The symptoms of PTSD overlap with the symptoms of other psychiatric disorders, especially depression and anxiety. In a Duke University study of children and adolescents, for example, being exposed to trauma did not result in PTSD symptoms but nearly doubled the rate of other psychiatric disorders. Researchers at Harvard studying men and women who volunteered for a study of depression found that by DSM-IV-TR standards, nearly 80% had undergone a traumatic experience and many also formally fit the diagnosis of PTSD.
Australian psychologists tried to disentangle PTSD and depression among more than 350 people with serious injuries resulting from traffic accidents. Three months after the accident, 4% to 12% were diagnosed with PTSD, and another 16% to 30% were diagnosed with both PTSD and depression. In half of these patients, the diagnosis shifted from PTSD to depression or the other way around in the course of a year. The researchers suggest that PTSD symptoms are difficult to single out in reactions to traumatic stress.
References
Breslau N, et al. “Intelligence and Other Predisposing Factors in Exposure to Trauma and Posttraumatic Stress Disorder: A Follow-Up Study at Age 17 Years,” Archives of General Psychiatry (November 2006): Vol. 63, No. 11, pp. 1238–45.
Gold SD, et al. “Is Life Stress More Traumatic Than Traumatic Stress?” Journal of Anxiety Disorders (2005): Vol. 19, No. 6, pp. 687–98.
Lasiuk GC, et al. “Post Traumatic Stress Disorder Part II: Development of the Construct within the North American Psychiatric Taxonomy,” Perspectives in Psychiatric Care (May 2006): Vol. 42, No. 1, pp. 72–81.
McHugh PR, et al. “PTSD: A Problematic Diagnostic Category,” Journal of Anxiety Disorders (2007): Vol. 21, No. 2, pp. 211–22.
Nemeroff CB, et al. “Posttraumatic Stress Disorder: A State-of-the-Science Review,” Journal of Psychiatric Research (February 2006): Vol. 40, No. 1, pp. 1–21.
Rosen GM, et al. “Pseudo-PTSD,” Journal of Anxiety Disorders (2007): Vol. 21, No. 2, pp. 201–10.
Spitzer RL, et al. “Saving PTSD from Itself in DSM-V,” Journal of Anxiety Disorders (2007): Vol. 21, No. 2, pp. 233–41.
Changes in store
As a result of the many questions raised by research, experts are reconsidering how to describe traumatic stress, PTSD symptoms, and the relationship between them. The fifth edition of the American Psychiatric Association’s diagnostic manual may put less emphasis on the diagnosis of PTSD and more on a range of responses that depend on much besides the traumatic event alone. In the future, research may concentrate more on individual vulnerability and the lives of patients before and after the experience. With more long-term studies beginning immediately after an event, relying too much on memory may no longer be necessary.

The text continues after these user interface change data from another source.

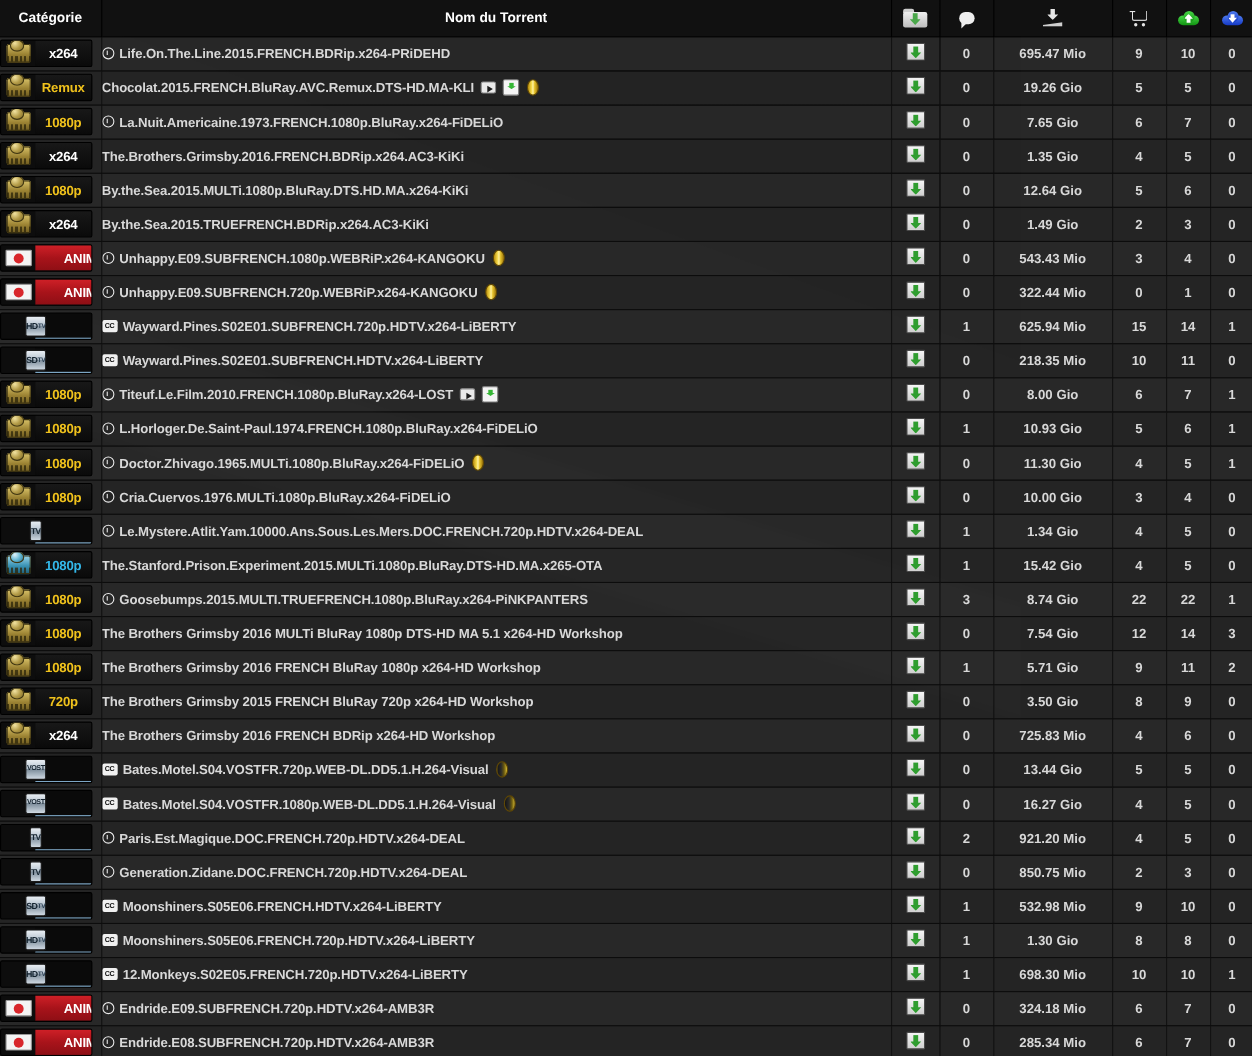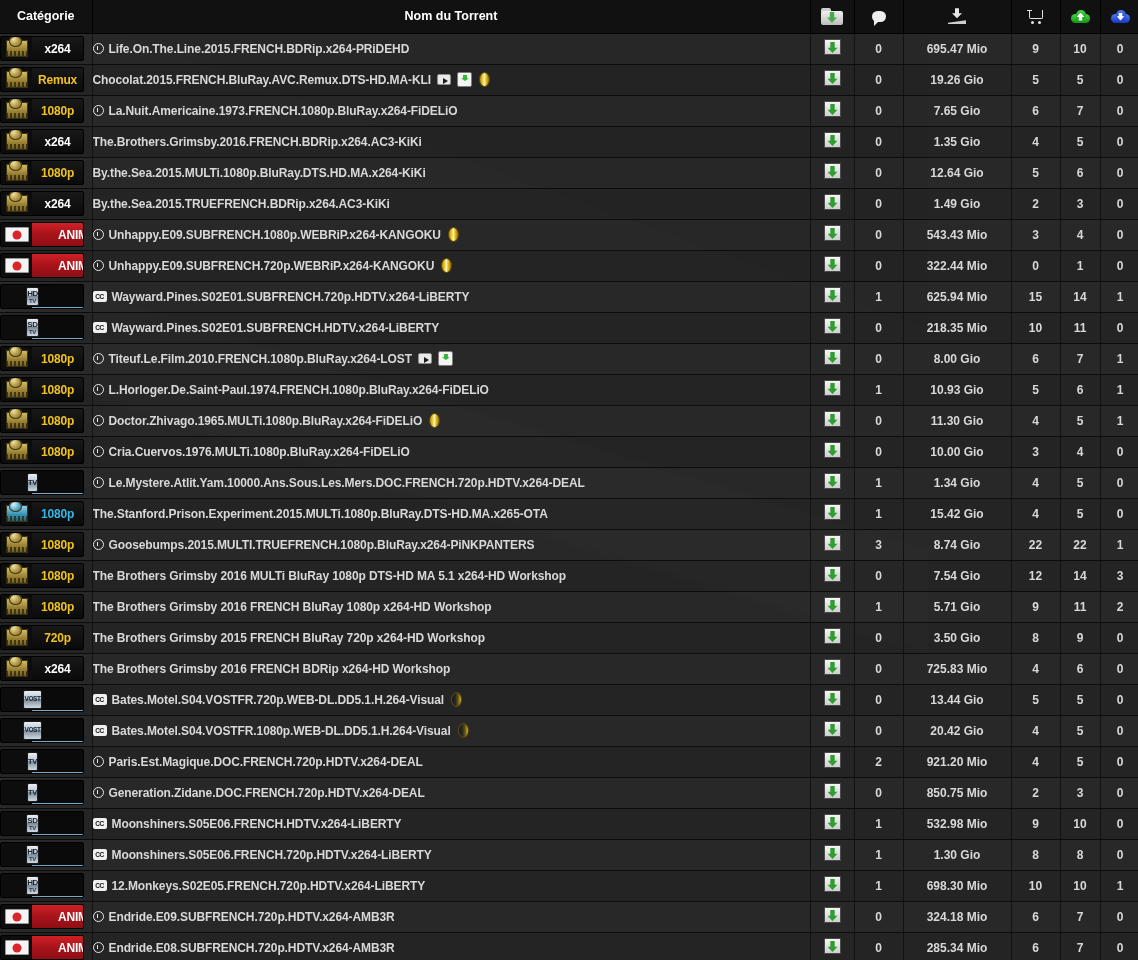--- a/index.html
+++ b/index.html
@@ -122,21 +122,21 @@
   }
   .jpflag:after {
     content:""; position:absolute; left:50%; top:50%; transform:translate(-50%,-50%);
     width:9px; height:9px; border-radius:50%; background:#d8262b;
   }
   
   .tvchip {
     width: 27px; height: 19px; border-radius: 2px;
     background: linear-gradient(180deg,#e9eef3 0%,#b6c3cf 48%,#7b8b99 49%,#cfd9e2 100%);
     border: 1px solid #1b1b1b;
-    display:flex; flex-direction:column; align-items:center; justify-content:center;
+    display:flex; flex-direction:row; align-items:center; justify-content:center;
     line-height: 1;
     margin-left: 32px;
   }
   .tvchip .t1 { font-size: 8px; font-weight: bold; color:#14232f; letter-spacing:-0.4px; }
   .tvchip .t2 { font-size: 6px; font-weight: bold; color:#2d4256; letter-spacing:-0.3px; }
   .tvchip.one .t1 { font-size: 7.5px; }
 
   
   .lab-x264   { color:#ffffff; background: linear-gradient(180deg,#181818,#0a0a0a); }
   .lab-gold   { color:#f0c21c; background: linear-gradient(180deg,#181818,#0a0a0a); }
@@ -760,21 +760,21 @@
             </span></td>
           <td class="c-name">
             <span class="namewrap">
               <span class="ic ic-cc">CC</span>
               <span>Bates.Motel.S04.VOSTFR.1080p.WEB-DL.DD5.1.H.264-Visual</span>
               <span class="ic ic-coin dark"></span>
             </span>
           </td>
           <td class="c-dl"><span class="dlbtn"></span></td>
           <td class="c-com">0</td>
-          <td class="c-size">20.42 Gio</td>
+          <td class="c-size">16.27 Gio</td>
           <td class="c-cart">4</td>
           <td class="c-seed">5</td>
           <td class="c-leech">0</td>
         </tr>
         <tr class="row-alt">
           <td class="c-cat"><span class="catbadge">
               <span class="cat-ico">
                 <span class="tvchip one">
                   <span class="t1">TV</span>
                 </span>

For now, it is important to remember that not all traumas are alike, that any trauma will affect different people differently, and that PTSD should not necessarily be the default diagnosis when symptoms appear after any particular traumatic experience. But however present controversies are resolved, the knowledge consolidated in the last century will not be lost — that traumatic events are a threat to mental health, that the effects can be lasting, and that sufferers often need and deserve help.